Marco Pastonesi ci prende per mano e porta a (ri)scoprire un nome importante della palla ovale italiana
Era uno studente del classico, poi d’arte e infine di teatro. Era un uomo di cultura. Era un giornalista sportivo. Ed era, benché giornalista, perdipiù sportivo, un signore. Era giacca e cravatta, ma anche maglione. Era un paio di occhiali da vista. Era un cappello, quando il cappello gli serviva come lasciapassare per rimanere due ore al vento o al freddo. Era penna e taccuino. Ed era, soprattutto, microfono.
Perché Mirko Petternella era una voce.
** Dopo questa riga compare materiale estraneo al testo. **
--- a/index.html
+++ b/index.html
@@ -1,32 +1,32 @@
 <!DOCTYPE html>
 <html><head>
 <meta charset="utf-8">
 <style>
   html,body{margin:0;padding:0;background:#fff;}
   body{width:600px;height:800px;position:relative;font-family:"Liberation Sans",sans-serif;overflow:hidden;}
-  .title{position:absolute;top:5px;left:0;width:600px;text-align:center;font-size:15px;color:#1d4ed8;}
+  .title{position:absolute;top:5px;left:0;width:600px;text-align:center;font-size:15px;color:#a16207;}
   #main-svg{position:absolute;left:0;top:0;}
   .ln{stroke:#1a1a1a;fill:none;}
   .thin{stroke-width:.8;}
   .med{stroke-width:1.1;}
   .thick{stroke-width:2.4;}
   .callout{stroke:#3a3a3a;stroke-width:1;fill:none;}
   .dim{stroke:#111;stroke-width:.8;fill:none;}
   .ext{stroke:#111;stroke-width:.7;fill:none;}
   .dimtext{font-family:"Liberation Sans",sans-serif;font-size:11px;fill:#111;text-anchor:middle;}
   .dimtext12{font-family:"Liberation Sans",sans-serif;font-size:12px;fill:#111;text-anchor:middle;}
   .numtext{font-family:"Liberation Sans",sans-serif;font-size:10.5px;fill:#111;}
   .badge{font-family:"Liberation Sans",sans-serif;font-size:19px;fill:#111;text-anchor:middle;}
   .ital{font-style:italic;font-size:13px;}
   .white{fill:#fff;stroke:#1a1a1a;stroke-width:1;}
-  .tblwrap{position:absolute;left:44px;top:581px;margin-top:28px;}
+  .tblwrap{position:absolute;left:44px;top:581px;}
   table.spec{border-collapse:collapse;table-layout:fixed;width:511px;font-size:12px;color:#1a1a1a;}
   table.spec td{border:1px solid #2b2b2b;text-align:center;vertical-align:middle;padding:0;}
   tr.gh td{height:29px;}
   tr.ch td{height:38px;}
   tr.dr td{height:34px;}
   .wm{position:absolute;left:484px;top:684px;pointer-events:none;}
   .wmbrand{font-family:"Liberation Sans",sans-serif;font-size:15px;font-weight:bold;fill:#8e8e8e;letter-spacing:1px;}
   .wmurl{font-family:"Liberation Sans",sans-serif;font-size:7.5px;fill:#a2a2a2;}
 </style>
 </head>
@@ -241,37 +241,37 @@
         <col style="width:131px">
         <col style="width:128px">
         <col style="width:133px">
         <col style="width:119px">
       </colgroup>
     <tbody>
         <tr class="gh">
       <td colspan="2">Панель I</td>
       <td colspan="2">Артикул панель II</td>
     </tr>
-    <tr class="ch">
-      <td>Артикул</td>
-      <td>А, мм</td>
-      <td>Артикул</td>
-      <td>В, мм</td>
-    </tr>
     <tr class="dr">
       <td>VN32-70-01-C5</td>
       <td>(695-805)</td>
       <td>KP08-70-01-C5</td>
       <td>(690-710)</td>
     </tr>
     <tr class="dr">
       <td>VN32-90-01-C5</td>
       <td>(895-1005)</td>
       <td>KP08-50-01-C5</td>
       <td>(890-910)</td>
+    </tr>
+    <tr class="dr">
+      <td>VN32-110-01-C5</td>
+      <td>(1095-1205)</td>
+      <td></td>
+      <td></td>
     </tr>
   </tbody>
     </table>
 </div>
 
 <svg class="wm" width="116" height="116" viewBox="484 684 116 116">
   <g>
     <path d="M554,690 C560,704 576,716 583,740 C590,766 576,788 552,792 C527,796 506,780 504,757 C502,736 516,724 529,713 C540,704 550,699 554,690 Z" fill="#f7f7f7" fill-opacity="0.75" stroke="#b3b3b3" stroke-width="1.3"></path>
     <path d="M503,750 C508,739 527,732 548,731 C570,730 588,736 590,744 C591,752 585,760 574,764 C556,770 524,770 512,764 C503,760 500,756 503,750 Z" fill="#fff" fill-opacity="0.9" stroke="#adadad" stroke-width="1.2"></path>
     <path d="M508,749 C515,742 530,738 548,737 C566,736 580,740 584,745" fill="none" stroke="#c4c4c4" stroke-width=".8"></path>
La voce del rugby. Forse i suoi pezzi li scriveva, e così forse li leggeva, ma più spesso li improvvisava, li dettava, a braccio, e naturalmente a voce. La sua voce specchiava il suo carattere: pacato, gentile, educato, istruito, signorile, elegante. Una voce che raccoglieva mischie e touche, che accoglieva placcaggi e mete, e a tutto conferiva un’armonia, una sintonia, un senso.
A “Domenica Sport”, Radio Rai, la voce pacata di Petternella arrivava dopo il calcio di serie A, B e C, fra il ciclismo e il basket, a volte liberata in uno spiffero, oppure rapida e puntuale come una scheggia, da oasi dimenticate come L’Aquila e Frascati, come Rovigo e Padova, portando, fra tanti 0-0 e 1-1, punteggi lievitati da calci e prodezze che la gente, forse, non riusciva ancora ad apprezzare, o forse proprio ignorava.
A Mirko Petternella – anche tre Olimpiadi, quelle di Monaco 1972, Montreal 1976 e Mosca 1980, sempre interpretate per valorizzare gli sport vari – è dedicato il torneo femminile di rugby a sette organizzato a Rovigo dalle Rose, che poi sono soprattutto due roseti, Gisella Bellinello ed Enrica Quaglio. Perché quando tutti s’indignavano soltanto a nominare il rugby femminile, lui invece lo introduceva, lo incoraggiava, lo sosteneva, lo divulgava.
Belluno, primo luglio 1933, il kick off, e Venezia, 5 agosto 1996, l’ultimo passaggio. In mezzo, partite e radiocronache, incontri e interviste, parole e numeri, grammatica e sentimenti, e il sostegno che del rugby è il primo comandamento, anche se fatto da chi, pallone in mano, non aveva mai giocato. Ma a dimostrazione che nel rugby c’è posto veramente per tutti, perfino per i giornalisti.
E, come testamento, Mirko Petternella ha lasciato una poesia, che su Internet viene tramandata e moltiplicata come una preghiera, come un inno, come un mantra:
Adesso so che quando si avanza uniti ci sono possibilità di successo.
Adesso so che se non andrò in meta io, ci andrà un mio compagno.
Adesso so che cosa vuol dire rispettare un avversario che è a terra.
Adesso so che potrò cadere e perdere il pallone, ma un compagno sarà pronto a raccoglierlo e a lavorarlo per me.
Adesso so che bisogna avere sempre qualcosa da portare avanti.
Adesso so che si può anche perdere, ma non ci si deve mai arrendere.
Adesso so che per ottenere qualcosa bisogna essere determinati.
Adesso so che correre non vuol dire scappare, ma andare incontro al futuro.
Adesso so che affrontare la vita sarà un gioco da ragazzi e che, se la vita è un gioco, il rugby è una gran bella maniera di viverla!
E chissà che faccia avrebbe fatto Mirko nello scoprire che una rugbista, sul braccio, si è fatta tatuare proprio le ultime parole della sua poesia. Adesso, Mirko Petternella è il nome e cognome regalato alla tribuna stampa dello stadio del Benetton a Treviso, è il ricordo della fondazione del club triveneto Dogi, ed è la collezione di foto di quella fondazione, più altri oggetti e materiali, tutto affidato al Museo del rugby di Corrado Mattoccia, ed è soprattutto il torneo – da 19 anni – dedicato alla sua memoria: il prossimo si giocherà sempre al Maci Battaglini di Rovigo, domenica 20 settembre, previste sei squadre juniores e 12 seniores (ma le iscrizioni si devono ancora chiudere), frutto di volontariato e sensibilità, tanto che gli omaggi previsti per le rugbiste andranno invece in beneficenza. Il vecchio Petternella avrebbe approvato.